• Task directions
Lines with the string "title" are to be identified in the listing and copied.

═════ Raw data

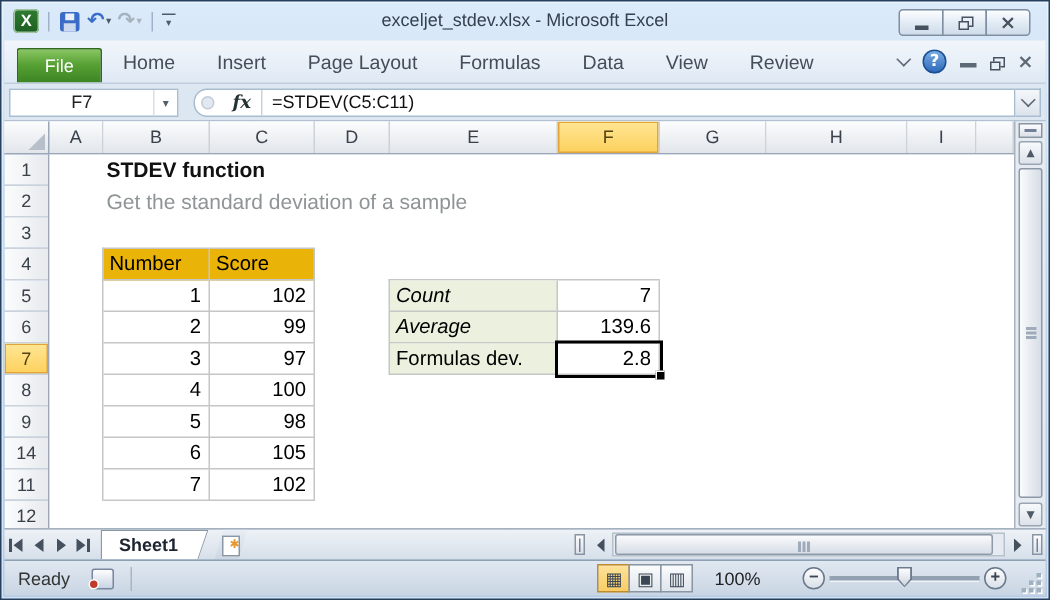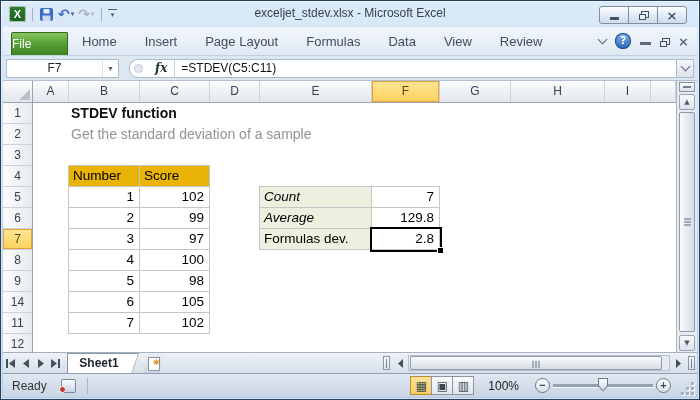--- a/index.html
+++ b/index.html
@@ -40,7 +40,7 @@
     display:flex;align-items:flex-end;box-sizing:border-box;}
   .filetab{margin-left:8px;width:57px;height:23px;border-radius:2px 2px 0 0;
     background:linear-gradient(#8ac562,#57a235 45%,#3d8423);border:1px solid #2e6a17;border-bottom:none;
-    color:#fff;font-size:12px;line-height:22px;box-sizing:border-box;}
+    color:#fff;font-size:12px;text-align:center;line-height:22px;box-sizing:border-box;}
   .rtab{padding:0 14px;font-size:13px;color:#444e5a;line-height:26px;}
   .tabrow-right{position:absolute;right:8px;top:6px;display:flex;align-items:center;gap:9px;}
   .chev{width:6px;height:6px;border-right:1.5px solid #5a6576;border-bottom:1.5px solid #5a6576;transform:rotate(45deg);margin-top:-3px;}

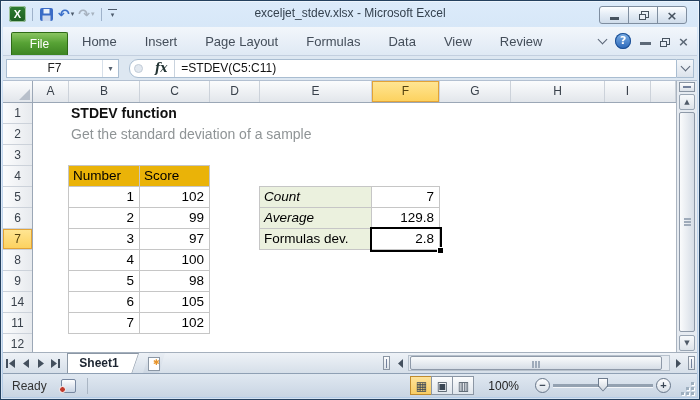--- a/index.html
+++ b/index.html
@@ -311,7 +311,7 @@
         </div>
         <div class="trow">
           <div class="tcell slabel it" style="width: 112px;">Average</div>
-          <div class="tcell svalue" style="width: 68px;">129.8</div>
+          <div class="tcell svalue" style="width: 68px;">139.6</div>
         </div>
         <div class="trow">
           <div class="tcell slabel" style="width: 112px;">Formulas dev.</div>

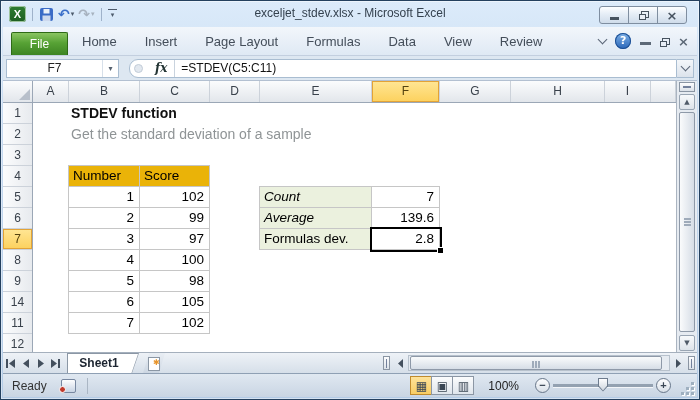--- a/index.html
+++ b/index.html
@@ -142,7 +142,7 @@
   .viewbtn{width:22px;height:19px;border:1px solid #8b96a4;margin-left:-1px;background:linear-gradient(#fbfcfd,#dfe5ec);
     display:flex;align-items:center;justify-content:center;font-size:12px;color:#3a4654;box-sizing:border-box;}
   .viewbtn.active{background:linear-gradient(#fde29a,#f8cd64);border-color:#c08b2d;}
-  .zoomlbl{margin-right:16px;color:#222;}
+  .zoomlbl{margin-right:28px;color:#222;}
   .zbtn{width:15px;height:15px;border-radius:50%;border:1px solid #68778a;background:linear-gradient(#fdfdfe,#d9e0e8);
     text-align:center;line-height:13px;font-size:11px;font-weight:bold;color:#3a4654;box-sizing:border-box;}
   .ztrack{width:100px;height:3px;background:#93a1b1;border-bottom:1px solid #f2f5f9;margin:0 3px;position:relative;}

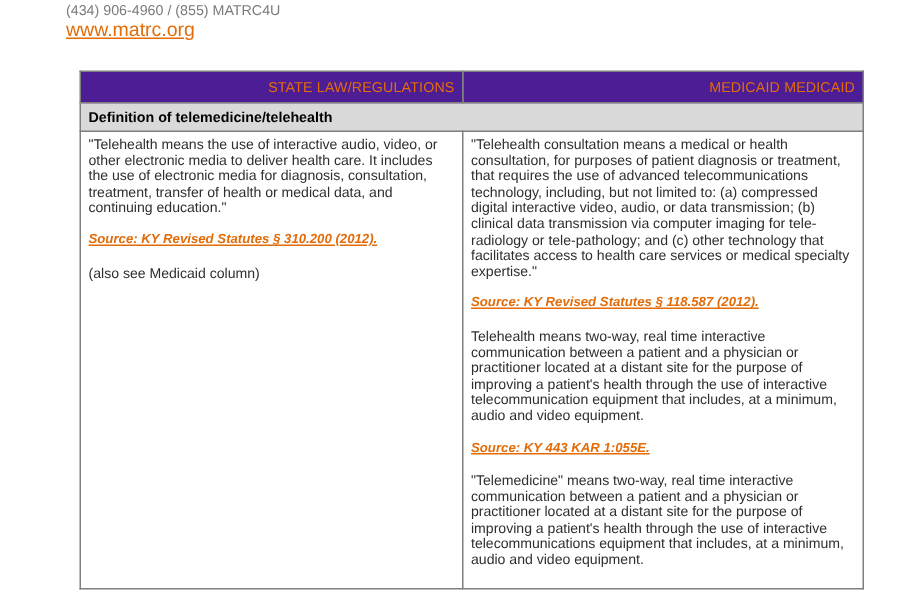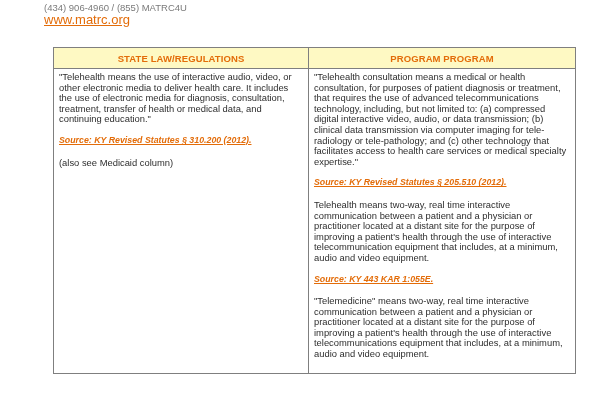--- a/index.html
+++ b/index.html
@@ -46,11 +46,11 @@
     border: 1px solid #7f7f7f;
   }
   .law-table th {
-    background: #fef9c3;
+    background: #4c1d95;
     color: #e36c09;
-    font-weight: bold;
+    font-weight: normal;
     font-size: 9.5px;
-    text-align: center;
+    text-align: right;
     padding: 5px 5px 4px 5px;
     letter-spacing: 0.1px;
   }

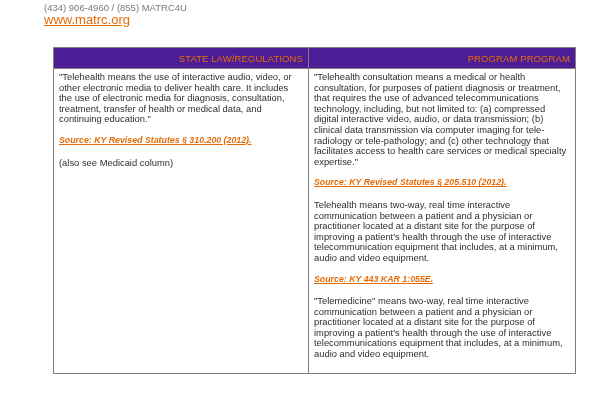--- a/index.html
+++ b/index.html
@@ -97,7 +97,7 @@
     <thead>
       <tr>
         <th>STATE LAW/REGULATIONS</th>
-        <th>PROGRAM PROGRAM</th>
+        <th>MEDICAID MEDICAID</th>
       </tr>
     </thead>
     <tbody>

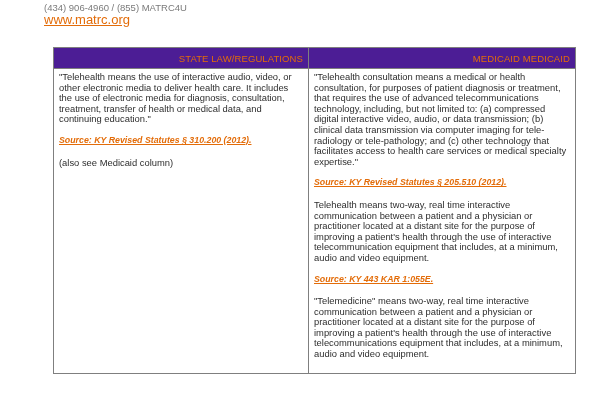--- a/index.html
+++ b/index.html
@@ -102,6 +102,9 @@
     </thead>
     <tbody>
       <tr>
+        <td class="section-row" colspan="2">Definition of telemedicine/telehealth</td>
+      </tr>
+      <tr>
         <td class="cell">
           <p>"Telehealth means the use of interactive audio, video, or other electronic media to deliver health care. It includes the use of electronic media for diagnosis, consultation, treatment, transfer of health or medical data, and continuing education."</p>
           <p class="source">Source: KY Revised Statutes § 310.200  (2012).</p>

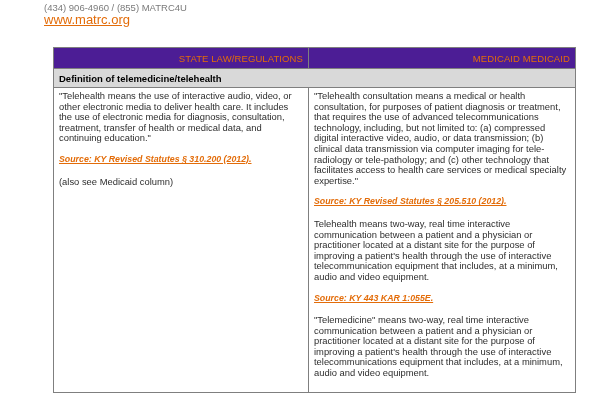--- a/index.html
+++ b/index.html
@@ -112,7 +112,7 @@
         </td>
         <td class="cell">
           <p>"Telehealth consultation means a medical or health consultation, for purposes of patient diagnosis or treatment, that requires the use of advanced telecommunications technology, including, but not limited to: (a) compressed digital interactive video, audio, or data transmission; (b) clinical data transmission via computer imaging for tele-radiology or tele-pathology; and (c) other technology that facilitates access to health care services or medical specialty expertise."</p>
-          <p class="source">Source: KY Revised Statutes § 205.510 (2012).</p>
+          <p class="source">Source: KY Revised Statutes § 118.587 (2012).</p>
           <p>Telehealth means two-way, real time interactive communication between a patient and a physician or practitioner located at a distant site for the purpose of improving a patient's health through the use of interactive telecommunication equipment that includes, at a minimum, audio and video equipment.</p>
           <p class="source">Source: KY 443 KAR 1:055E.</p>
           <p>"Telemedicine" means two-way, real time interactive communication between a patient and a physician or practitioner located at a distant site for the purpose of improving a patient's health through the use of interactive telecommunications equipment that includes, at a minimum, audio and video equipment.</p>

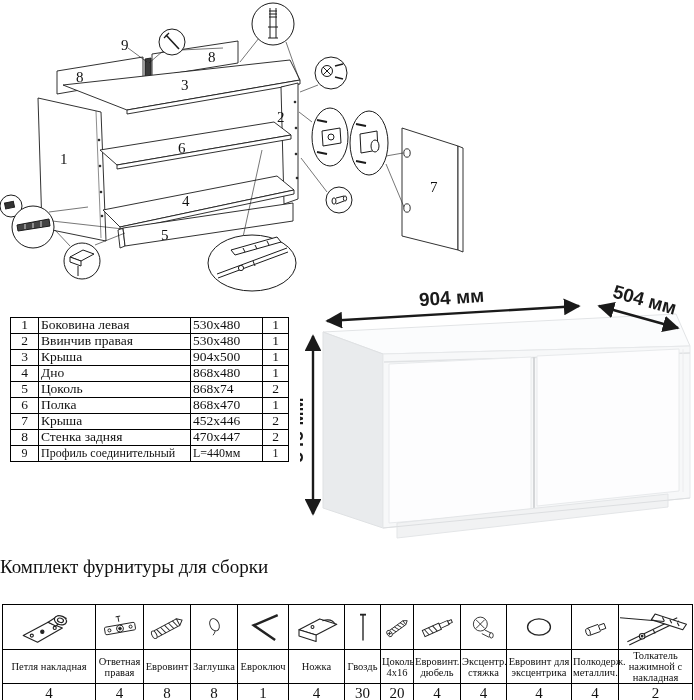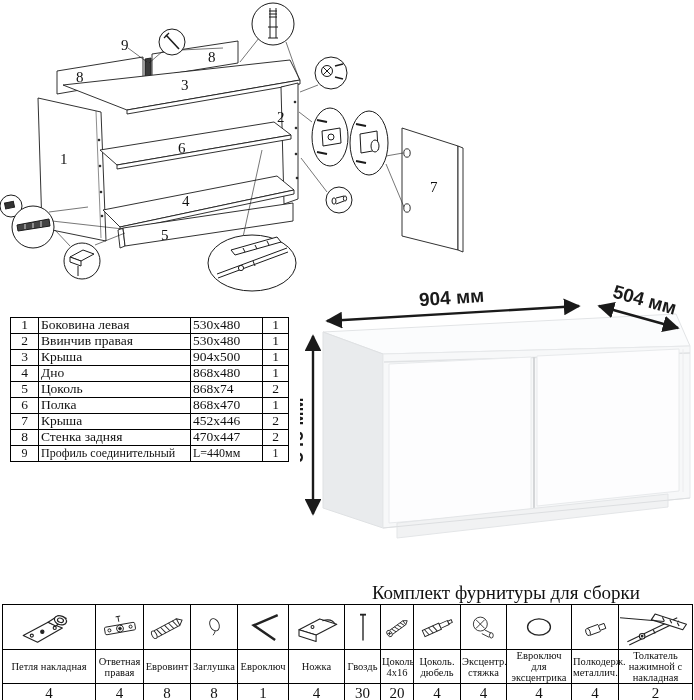--- a/index.html
+++ b/index.html
@@ -15,7 +15,7 @@
   .parts td.size{text-align:left;margin-left:14px;}
   .parts tr.small td{font-size:12px;}
   
-  .hw-title{position:absolute;left:0;top:582px;width:640px;text-align:right;font-size:19px;}
+  .hw-title{position:absolute;left:0;top:556px;width:640px;text-align:left;font-size:19px;}
   .hw{position:absolute;left:2px;top:604px;width:690px;border-collapse:collapse;table-layout:fixed;}
   .hw td{border:1px solid #000;text-align:center;vertical-align:middle;padding:0;}
   .hw tr.ico td{height:44px;}

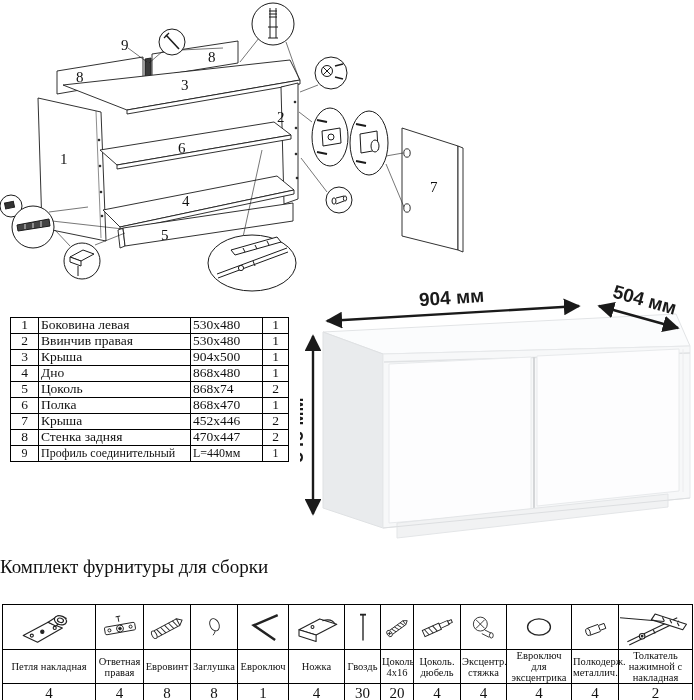--- a/index.html
+++ b/index.html
@@ -451,7 +451,7 @@
         <td>Ножка</td>
         <td>Гвоздь</td>
         <td>Цоколь 4x16</td>
-        <td>Цоколь. дюбель</td>
+        <td>Евровинт. дюбель</td>
         <td>Эксцентр. стяжка</td>
         <td>Евроключ для эксцентрика</td>
         <td>Полкодерж. металлич.</td>

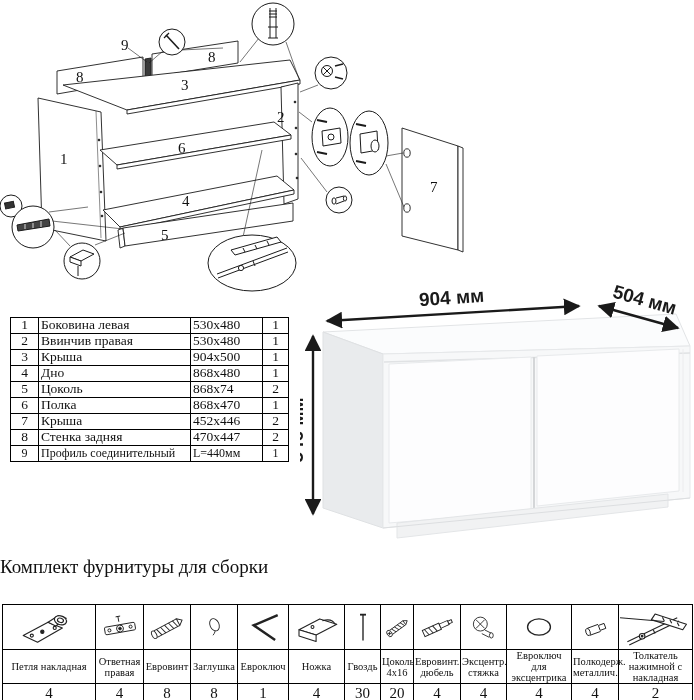--- a/index.html
+++ b/index.html
@@ -453,7 +453,7 @@
         <td>Цоколь 4x16</td>
         <td>Евровинт. дюбель</td>
         <td>Эксцентр. стяжка</td>
-        <td>Евроключ для эксцентрика</td>
+        <td>Евровинт для эксцентрика</td>
         <td>Полкодерж. металлич.</td>
         <td>Толкатель нажимной с накладная</td>
       </tr>

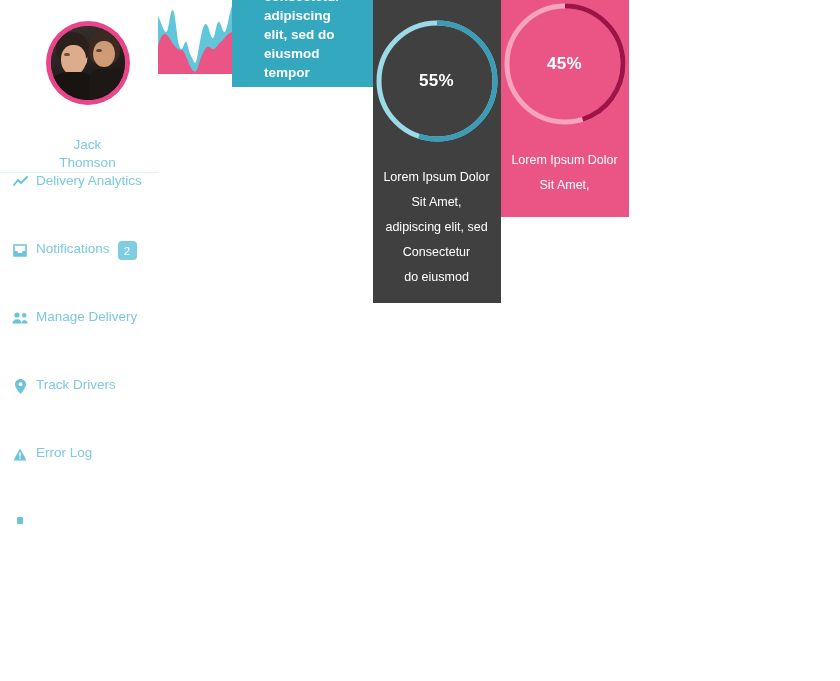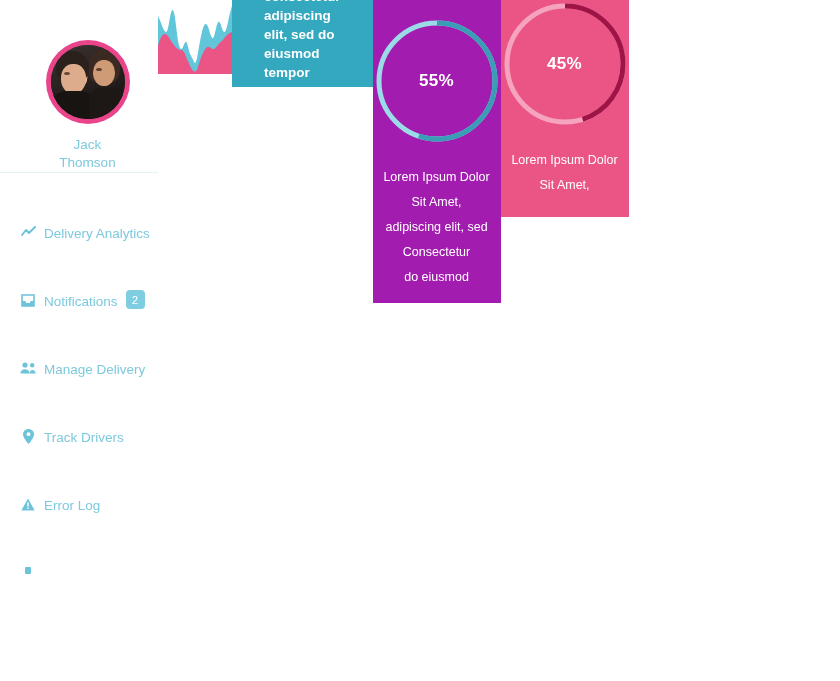--- a/index.html
+++ b/index.html
@@ -178,7 +178,7 @@
     align-items: center;
     overflow: hidden;
   }
-  .card-teal { background: #a21caf; height: 303px; padding-top: 17px; }
+  .card-teal { background: #404040; height: 303px; padding-top: 17px; }
   .card-pink { background: #ea5586; height: 217px; }
 
   .donut {

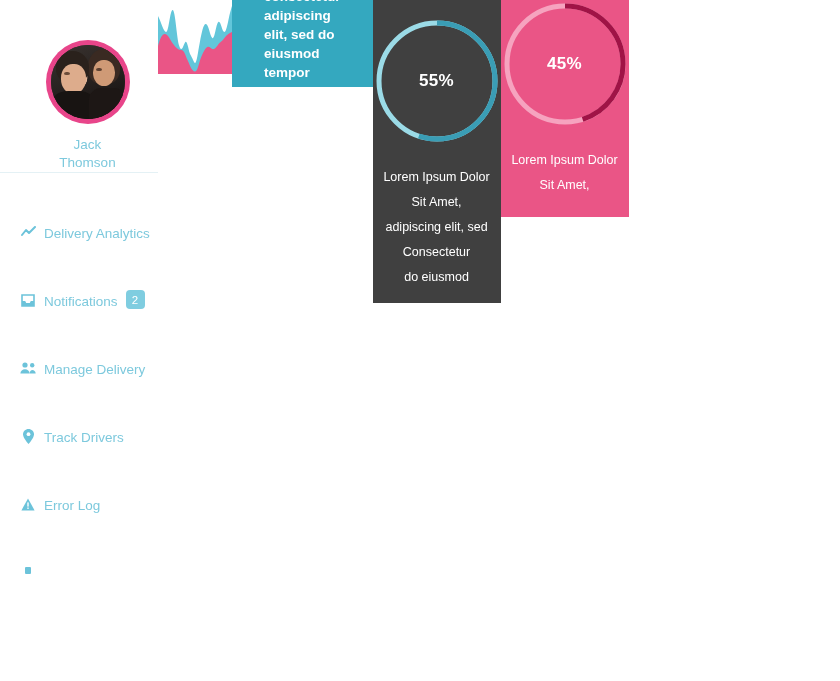--- a/index.html
+++ b/index.html
@@ -34,7 +34,7 @@
     display: flex;
     flex-direction: column;
     align-items: center;
-    justify-content: flex-end;
+    justify-content: space-between;
     padding-top: 21px;
     margin-left: 17px;
   }

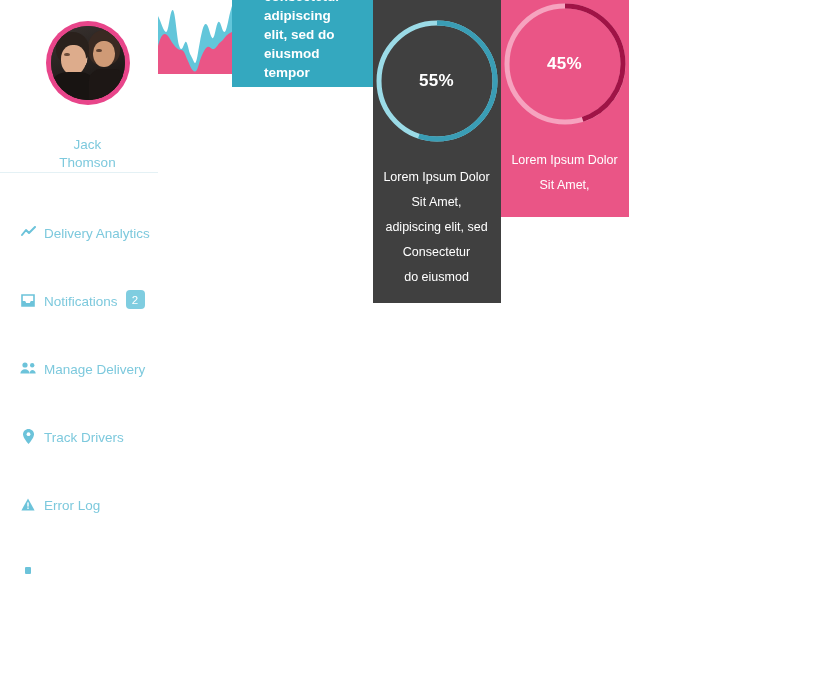--- a/index.html
+++ b/index.html
@@ -100,8 +100,8 @@
   .nav-item {
     height: 68px;
     display: flex;
-    align-items: flex-end;
-    padding-left: 18px;
+    align-items: flex-start;
+    padding-left: 10px;
     color: #7dc9dd;
     font-size: 13.5px;
     cursor: pointer;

══════════

• Output
-  .hw-title{position:absolute;left:0;top:582px;width:640px;text-align:right;font-size:19px;}
+  .hw-title{position:absolute;left:0;top:556px;width:640px;text-align:left;font-size:19px;}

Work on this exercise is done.